§ Required action
Copy every entry in the listing below exactly, but not the pictures.

§ Given data
■ ■ ■

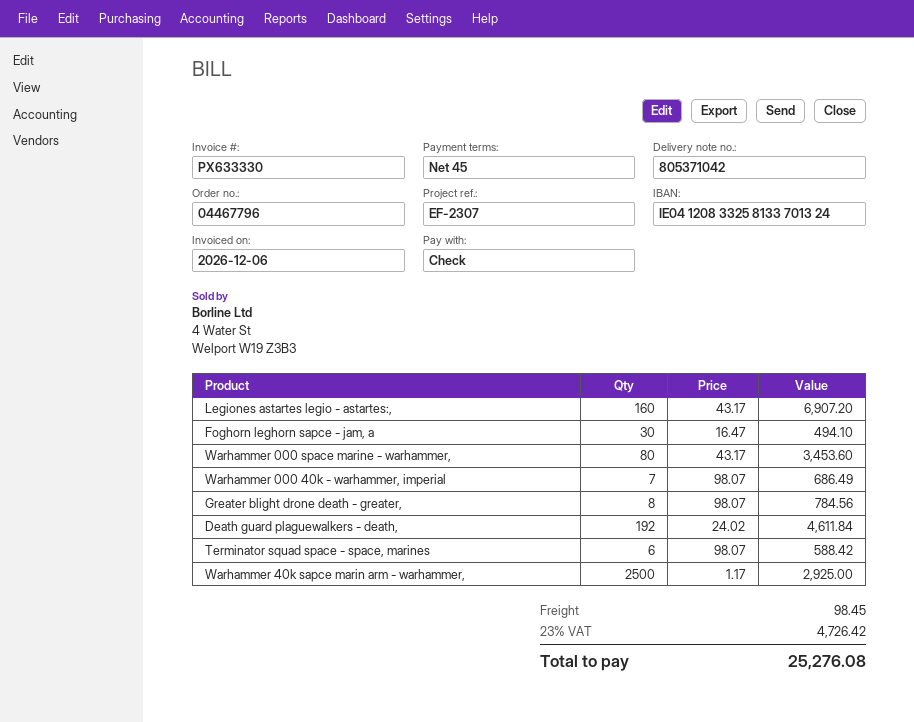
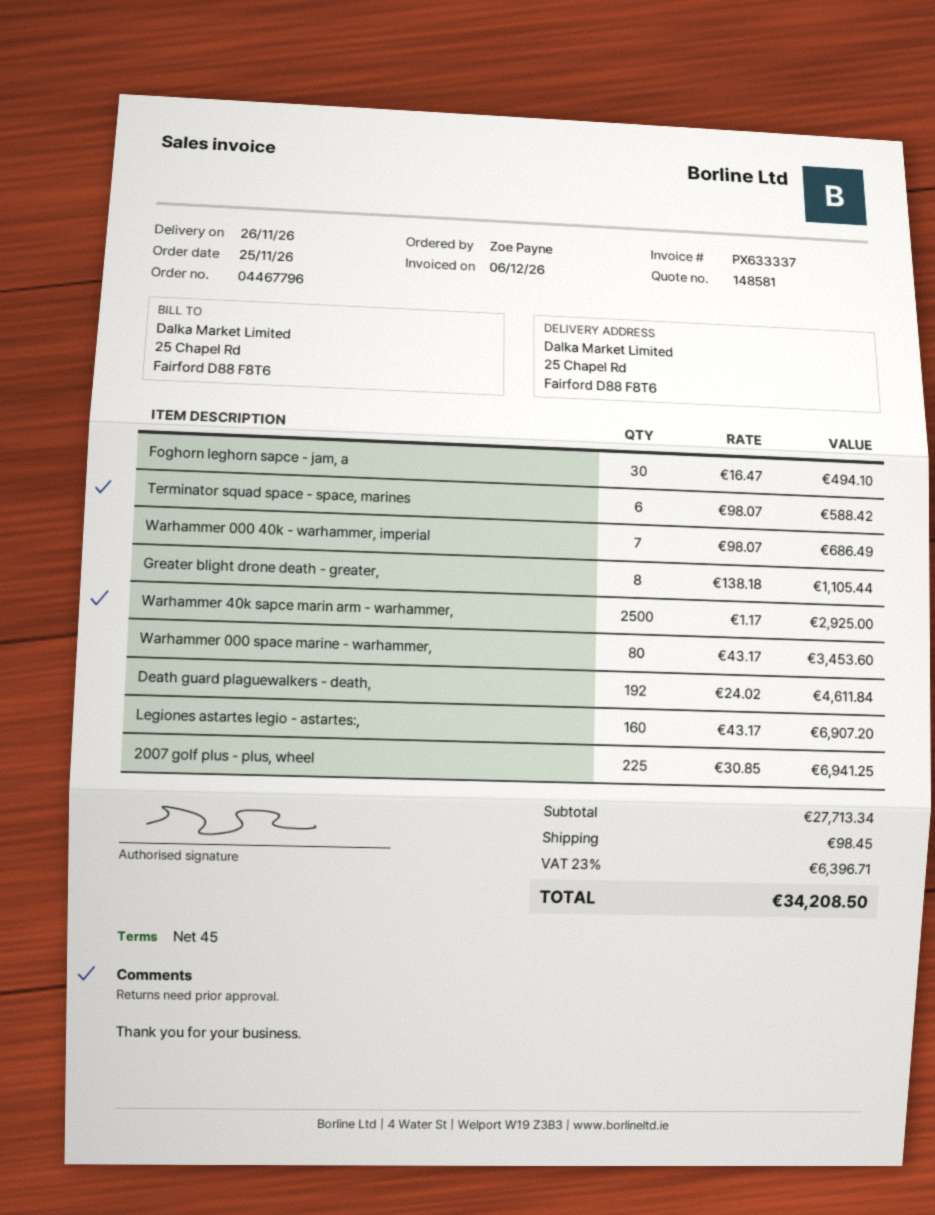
invoice number: PX633330 -> PX633337
Greater blight drone death - greater,: 8 x 98.07 = 784.56 -> 8 x 138.18 = 1105.44
2007 golf plus - plus, wheel: none -> 225 x 30.85 = 6941.25
tax: 23% = 4726.42 -> 23% = 6396.71
total: 25276.08 -> 34208.50

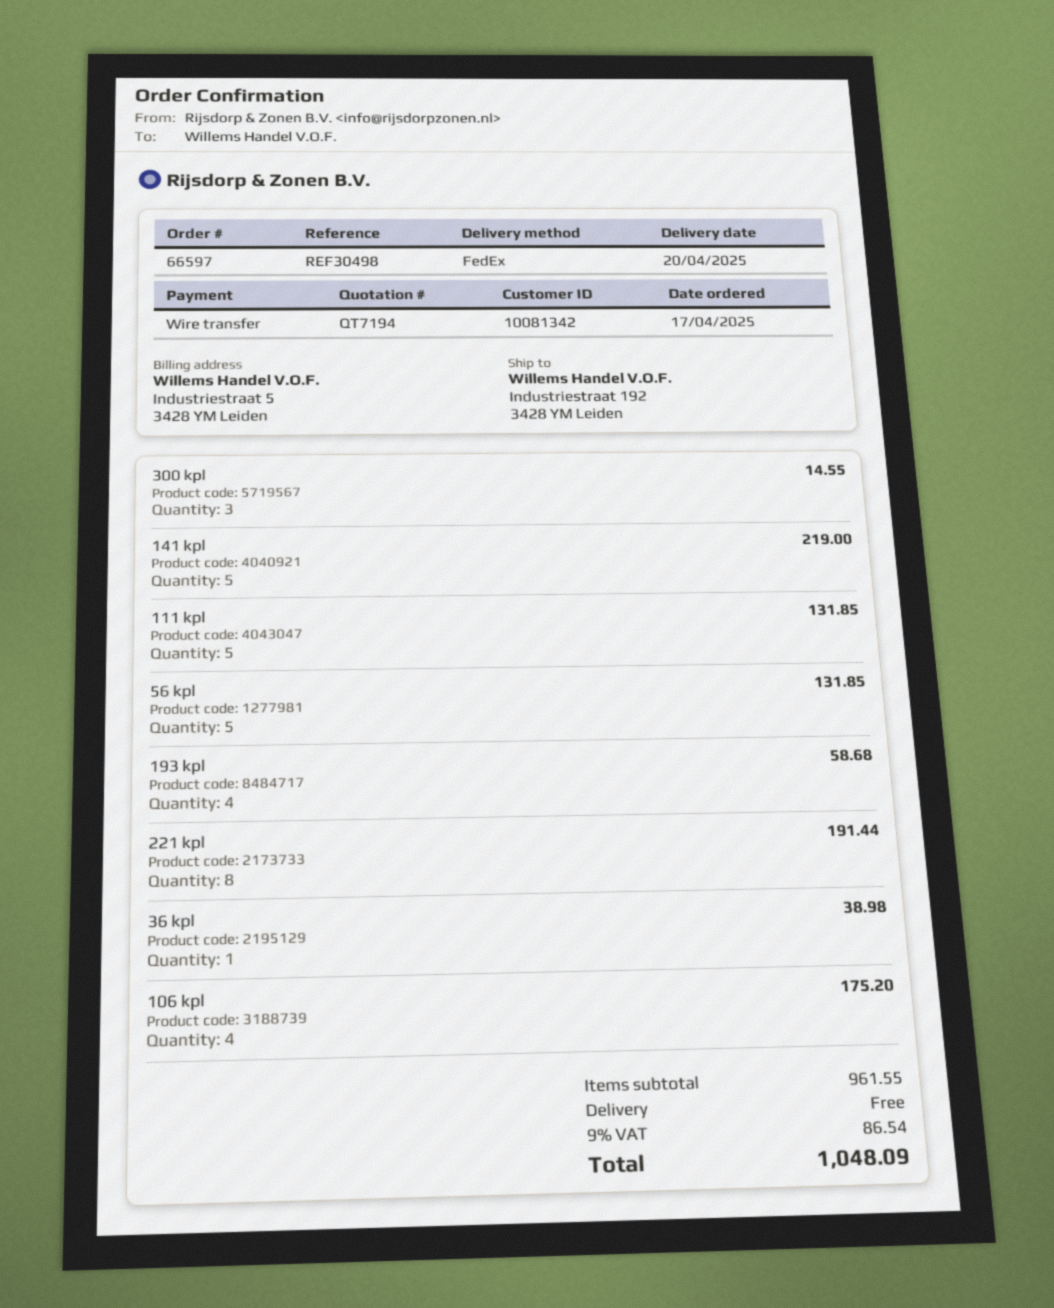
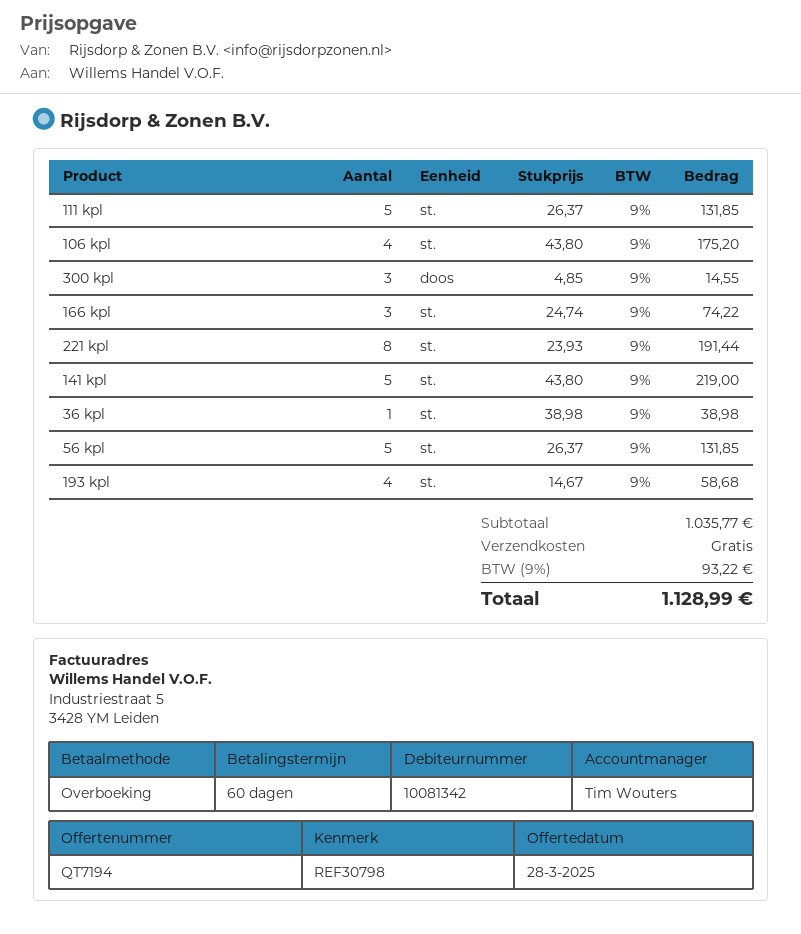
reference: REF30498 -> REF30798
166 kpl: none -> 3 for 74.22
subtotal: 961.55 -> 1035.77
tax: 9% = 86.54 -> 9% = 93.22
total: 1048.09 -> 1128.99

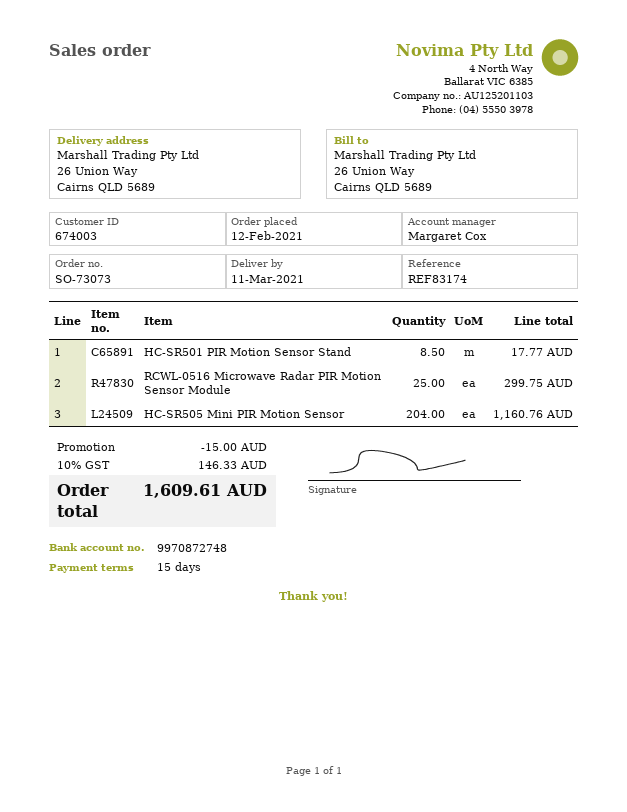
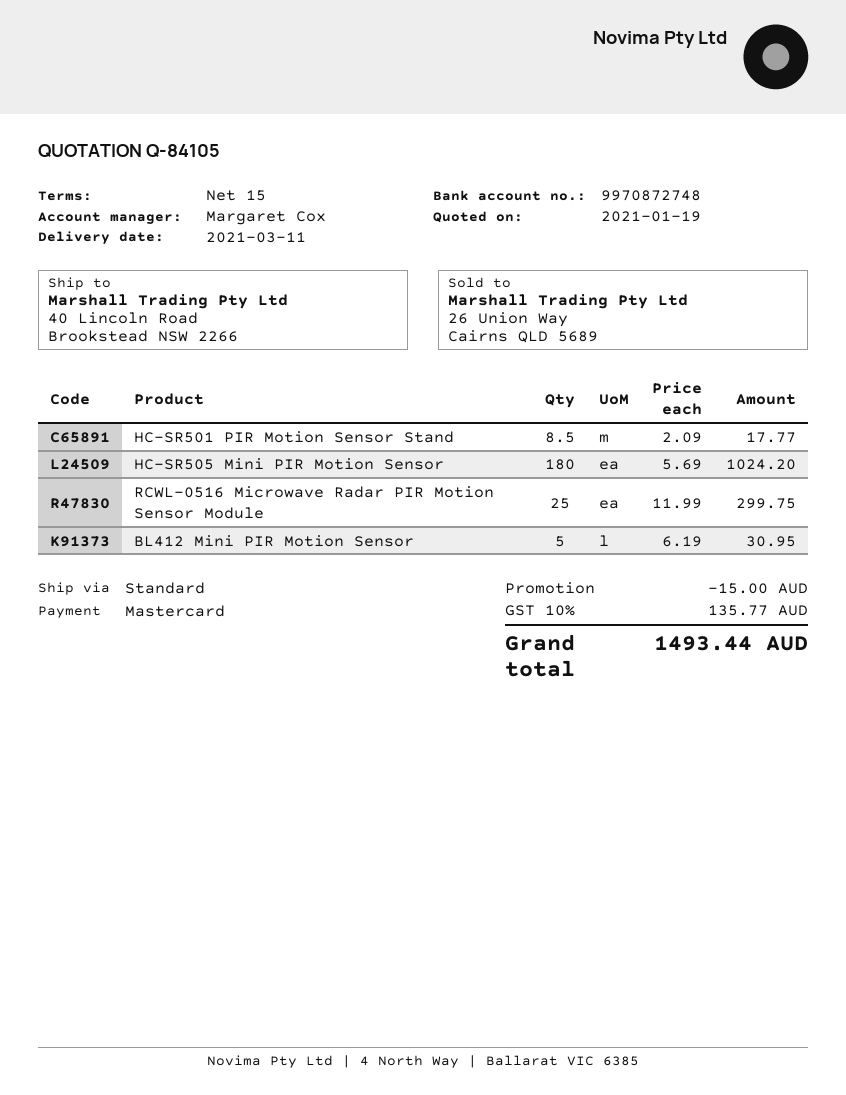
ship to: 26 Union Way, Cairns QLD 5689 -> 40 Lincoln Road, Brookstead NSW 2266
HC-SR505 Mini PIR Motion Sensor: 204 for 1160.76 -> 180 for 1024.20
BL412 Mini PIR Motion Sensor: none -> 5 for 30.95
tax: 10% = 146.33 -> 10% = 135.77
total: 1609.61 -> 1493.44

■ ■ ■

§ Written answer
invoice number: PX633330 -> PX633337
Greater blight drone death - greater,: 8 x 98.07 = 784.56 -> 8 x 138.18 = 1105.44
2007 golf plus - plus, wheel: none -> 225 x 30.85 = 6941.25
tax: 23% = 4726.42 -> 23% = 6396.71
total: 25276.08 -> 34208.50

reference: REF30498 -> REF30798
166 kpl: none -> 3 for 74.22
subtotal: 961.55 -> 1035.77
tax: 9% = 86.54 -> 9% = 93.22
total: 1048.09 -> 1128.99

ship to: 26 Union Way, Cairns QLD 5689 -> 40 Lincoln Road, Brookstead NSW 2266
HC-SR505 Mini PIR Motion Sensor: 204 for 1160.76 -> 180 for 1024.20
BL412 Mini PIR Motion Sensor: none -> 5 for 30.95
tax: 10% = 146.33 -> 10% = 135.77
total: 1609.61 -> 1493.44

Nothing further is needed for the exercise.